=== Given records ===

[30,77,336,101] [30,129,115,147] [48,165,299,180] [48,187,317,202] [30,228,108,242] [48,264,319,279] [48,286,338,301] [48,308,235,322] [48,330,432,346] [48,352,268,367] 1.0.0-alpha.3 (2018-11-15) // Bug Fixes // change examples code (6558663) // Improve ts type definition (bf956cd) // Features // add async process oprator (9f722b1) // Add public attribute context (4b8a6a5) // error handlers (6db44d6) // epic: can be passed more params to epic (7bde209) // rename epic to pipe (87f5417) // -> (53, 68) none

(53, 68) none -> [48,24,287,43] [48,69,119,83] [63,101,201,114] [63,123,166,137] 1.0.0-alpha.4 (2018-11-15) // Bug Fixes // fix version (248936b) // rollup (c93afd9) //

===
=== Given records ===

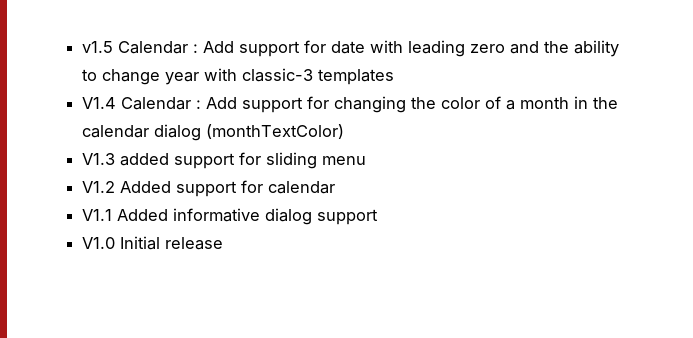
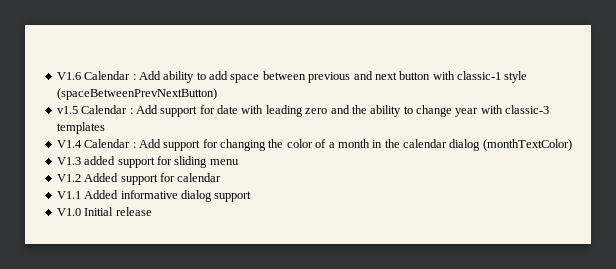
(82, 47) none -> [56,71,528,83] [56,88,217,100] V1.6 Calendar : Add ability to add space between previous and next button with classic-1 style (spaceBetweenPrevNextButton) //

===
=== Given records ===

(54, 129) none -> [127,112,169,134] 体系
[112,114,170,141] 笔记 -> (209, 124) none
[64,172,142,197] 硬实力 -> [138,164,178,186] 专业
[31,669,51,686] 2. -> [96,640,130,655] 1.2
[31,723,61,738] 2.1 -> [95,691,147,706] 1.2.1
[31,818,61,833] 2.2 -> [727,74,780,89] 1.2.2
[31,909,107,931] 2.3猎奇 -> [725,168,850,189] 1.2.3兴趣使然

===

[Task brief] Only the lines above starting at the one containing "[31,669,51,686] 2. -> [96,640,130,655] 1.2" and ending at the one containing "[31,909,107,931] 2.3猎奇 ->", both included, are to be returned, exactly as they read.

[Task result]
[31,669,51,686] 2. -> [96,640,130,655] 1.2
[31,723,61,738] 2.1 -> [95,691,147,706] 1.2.1
[31,818,61,833] 2.2 -> [727,74,780,89] 1.2.2
[31,909,107,931] 2.3猎奇 -> [725,168,850,189] 1.2.3兴趣使然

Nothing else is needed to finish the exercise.